#### Extracted data ####

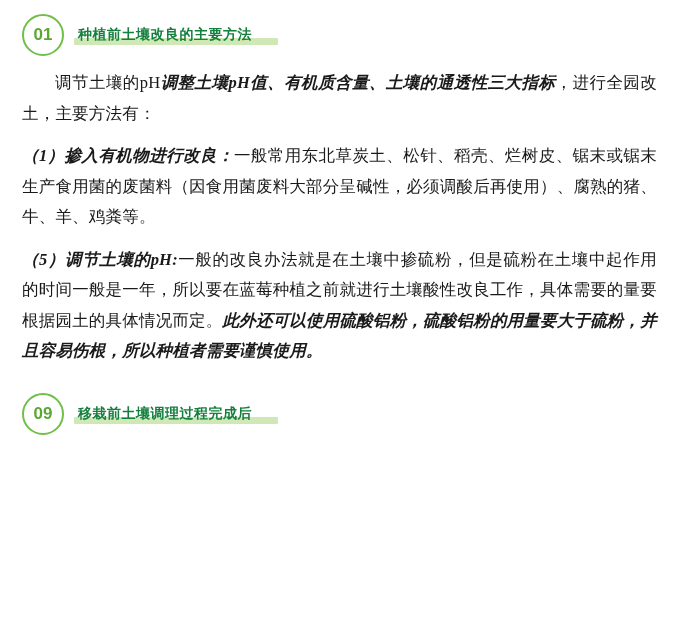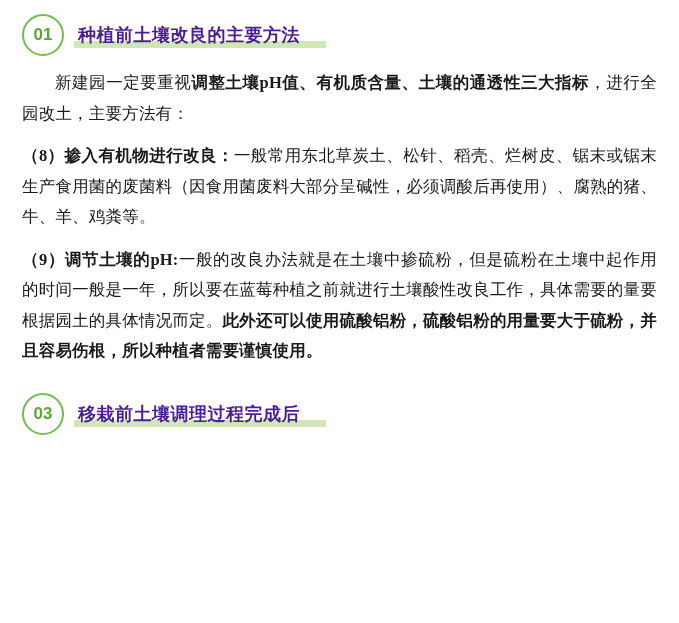"种植前土壤改良的主要方法" .sec-title { color: #4c1d95 -> #15803d; font-size: 18px -> 14px }
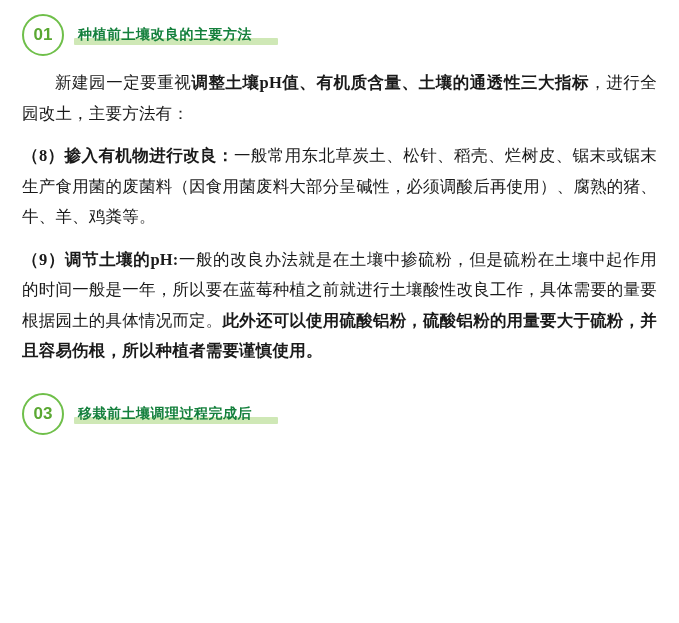"新建园一定要重视" span { text: 新建园一定要重视 -> 调节土壤的pH }
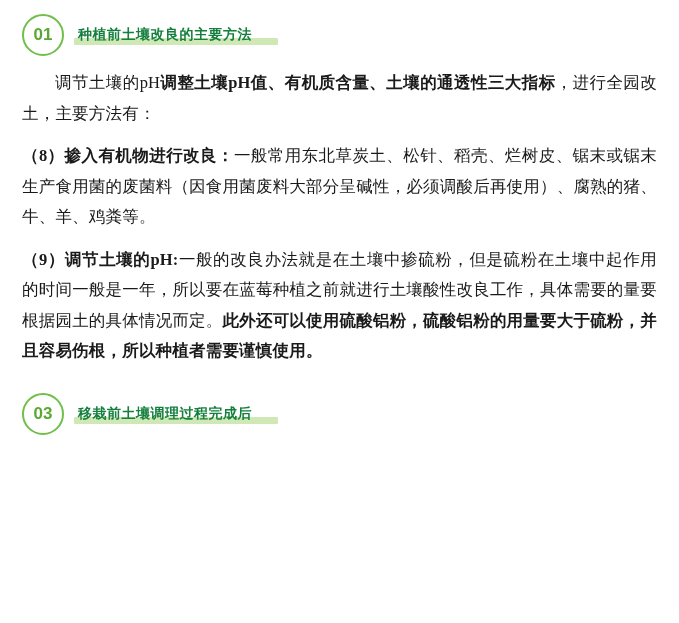"调整土壤pH值、有机质含量、土壤的通透性三大指标" .b { font-style: none -> italic }
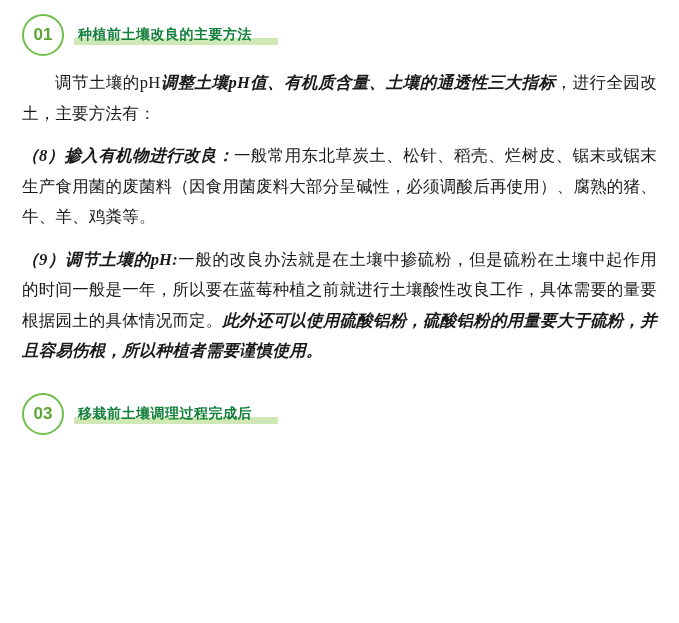"（8）掺入有机物进行改良：" span.b { text: 8 -> 1 }
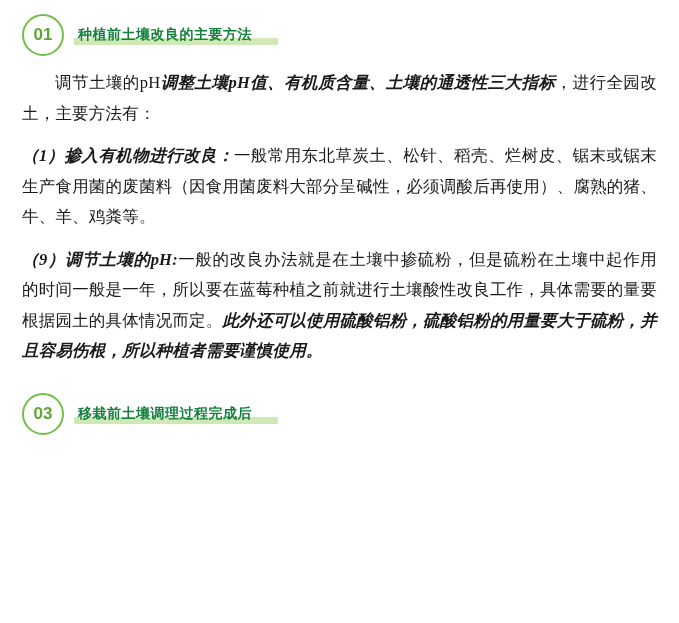"（9）调节土壤的pH:" span.b { text: 9 -> 5 }
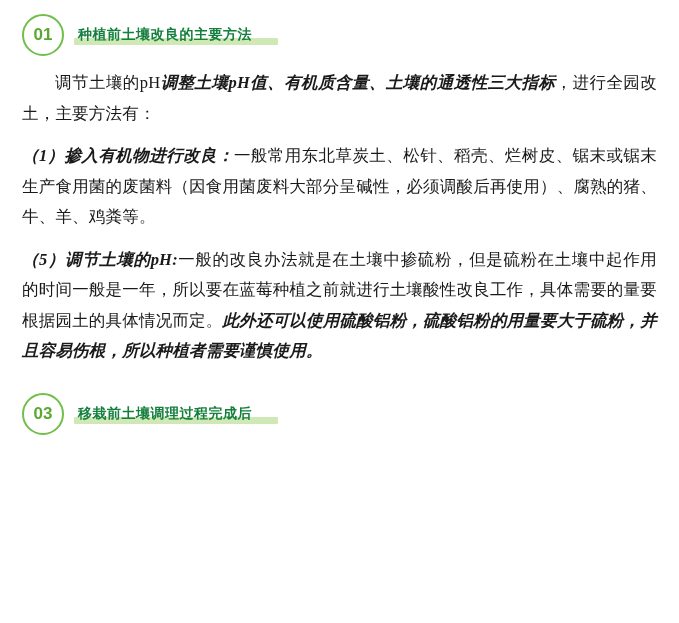"03" div.sec-num { text: 03 -> 09 }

####

**Exercise goal**
What the response needs is every entry, repeated exactly, and none of the pictures.

**Answer space**
"种植前土壤改良的主要方法" .sec-title { color: #4c1d95 -> #15803d; font-size: 18px -> 14px }
"新建园一定要重视" span { text: 新建园一定要重视 -> 调节土壤的pH }
"调整土壤pH值、有机质含量、土壤的通透性三大指标" .b { font-style: none -> italic }
"（8）掺入有机物进行改良：" span.b { text: 8 -> 1 }
"（9）调节土壤的pH:" span.b { text: 9 -> 5 }
"03" div.sec-num { text: 03 -> 09 }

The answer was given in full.